** Data supplied follows **

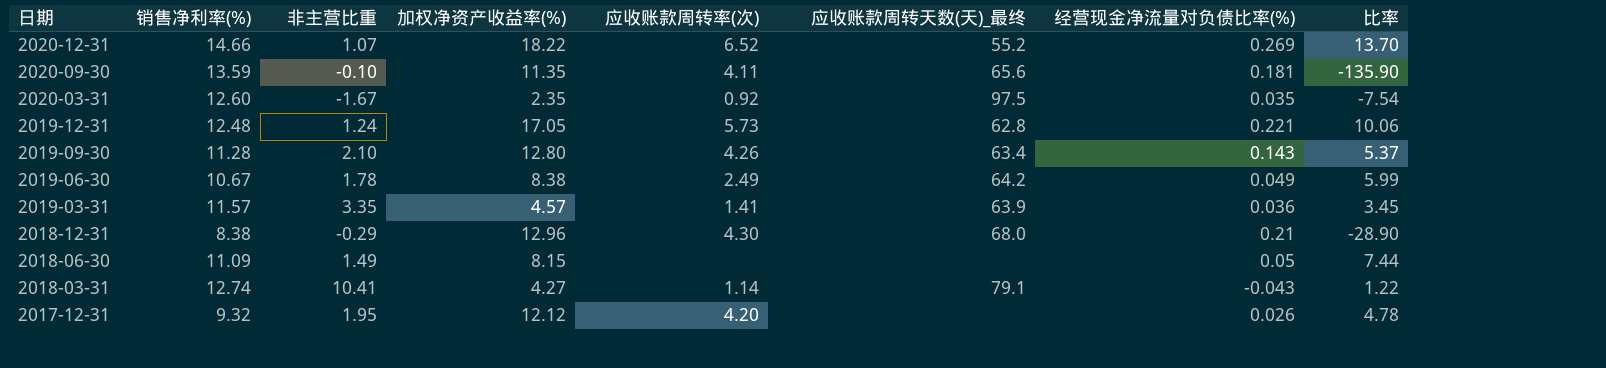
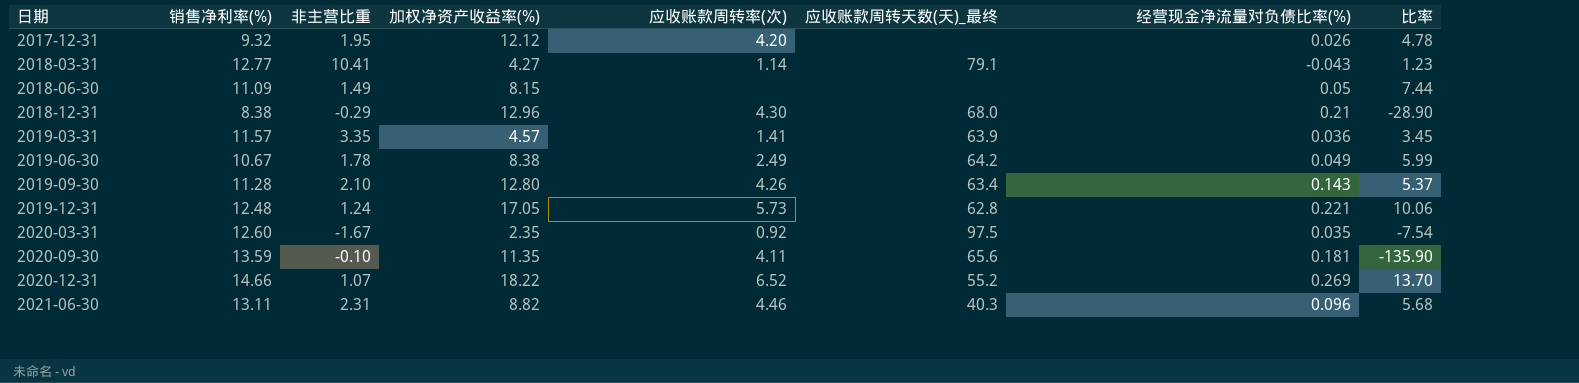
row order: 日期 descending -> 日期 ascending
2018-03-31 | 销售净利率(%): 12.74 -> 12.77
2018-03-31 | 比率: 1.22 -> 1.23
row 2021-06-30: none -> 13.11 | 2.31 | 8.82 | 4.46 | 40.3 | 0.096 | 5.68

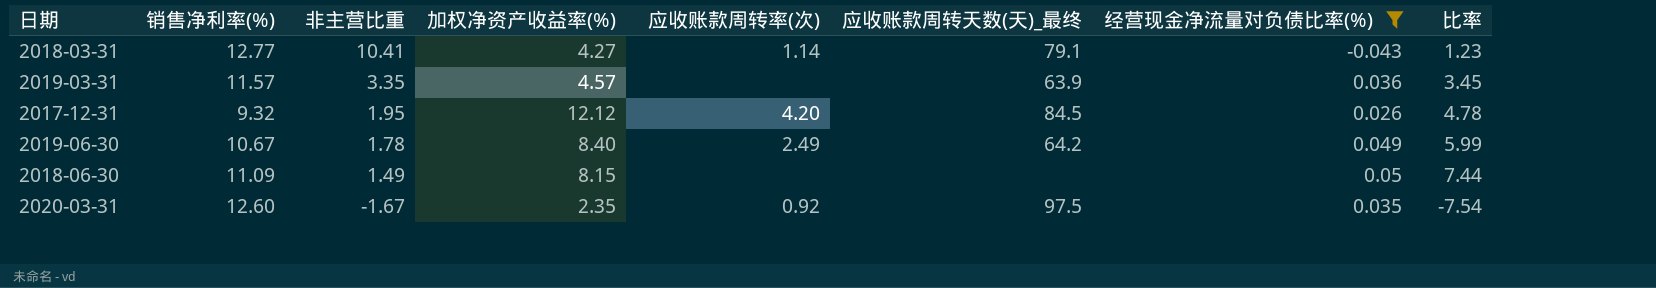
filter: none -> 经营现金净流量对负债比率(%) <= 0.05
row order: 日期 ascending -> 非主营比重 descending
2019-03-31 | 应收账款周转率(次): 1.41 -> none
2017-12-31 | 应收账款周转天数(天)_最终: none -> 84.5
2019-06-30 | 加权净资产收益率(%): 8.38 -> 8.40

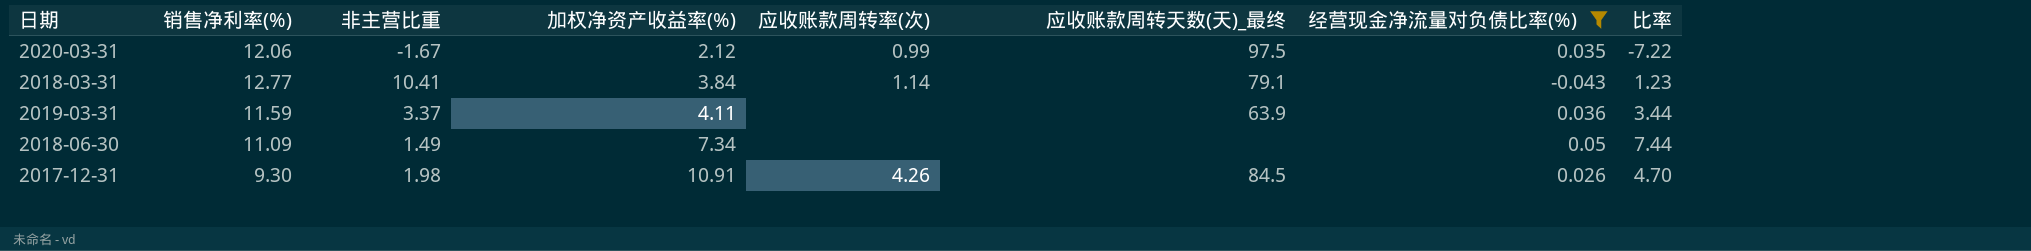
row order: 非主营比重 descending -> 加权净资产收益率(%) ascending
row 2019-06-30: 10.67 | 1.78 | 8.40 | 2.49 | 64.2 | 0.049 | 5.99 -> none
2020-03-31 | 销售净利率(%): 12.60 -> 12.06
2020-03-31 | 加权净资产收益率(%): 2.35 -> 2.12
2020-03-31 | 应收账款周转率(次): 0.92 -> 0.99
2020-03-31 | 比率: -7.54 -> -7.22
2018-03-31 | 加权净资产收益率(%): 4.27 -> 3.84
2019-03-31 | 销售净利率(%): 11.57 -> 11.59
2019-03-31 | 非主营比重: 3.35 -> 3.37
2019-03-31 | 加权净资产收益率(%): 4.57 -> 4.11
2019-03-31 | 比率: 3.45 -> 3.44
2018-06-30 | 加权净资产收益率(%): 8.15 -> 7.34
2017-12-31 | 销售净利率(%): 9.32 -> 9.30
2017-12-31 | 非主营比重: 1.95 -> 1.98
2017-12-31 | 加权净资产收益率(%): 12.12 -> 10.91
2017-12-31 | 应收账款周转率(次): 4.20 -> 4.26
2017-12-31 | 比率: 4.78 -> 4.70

** End of Data supplied **

What the task requires :: Make an exact copy of the records shown above, without the pictures.

Answer area ::
row order: 日期 descending -> 日期 ascending
2018-03-31 | 销售净利率(%): 12.74 -> 12.77
2018-03-31 | 比率: 1.22 -> 1.23
row 2021-06-30: none -> 13.11 | 2.31 | 8.82 | 4.46 | 40.3 | 0.096 | 5.68

filter: none -> 经营现金净流量对负债比率(%) <= 0.05
row order: 日期 ascending -> 非主营比重 descending
2019-03-31 | 应收账款周转率(次): 1.41 -> none
2017-12-31 | 应收账款周转天数(天)_最终: none -> 84.5
2019-06-30 | 加权净资产收益率(%): 8.38 -> 8.40

row order: 非主营比重 descending -> 加权净资产收益率(%) ascending
row 2019-06-30: 10.67 | 1.78 | 8.40 | 2.49 | 64.2 | 0.049 | 5.99 -> none
2020-03-31 | 销售净利率(%): 12.60 -> 12.06
2020-03-31 | 加权净资产收益率(%): 2.35 -> 2.12
2020-03-31 | 应收账款周转率(次): 0.92 -> 0.99
2020-03-31 | 比率: -7.54 -> -7.22
2018-03-31 | 加权净资产收益率(%): 4.27 -> 3.84
2019-03-31 | 销售净利率(%): 11.57 -> 11.59
2019-03-31 | 非主营比重: 3.35 -> 3.37
2019-03-31 | 加权净资产收益率(%): 4.57 -> 4.11
2019-03-31 | 比率: 3.45 -> 3.44
2018-06-30 | 加权净资产收益率(%): 8.15 -> 7.34
2017-12-31 | 销售净利率(%): 9.32 -> 9.30
2017-12-31 | 非主营比重: 1.95 -> 1.98
2017-12-31 | 加权净资产收益率(%): 12.12 -> 10.91
2017-12-31 | 应收账款周转率(次): 4.20 -> 4.26
2017-12-31 | 比率: 4.78 -> 4.70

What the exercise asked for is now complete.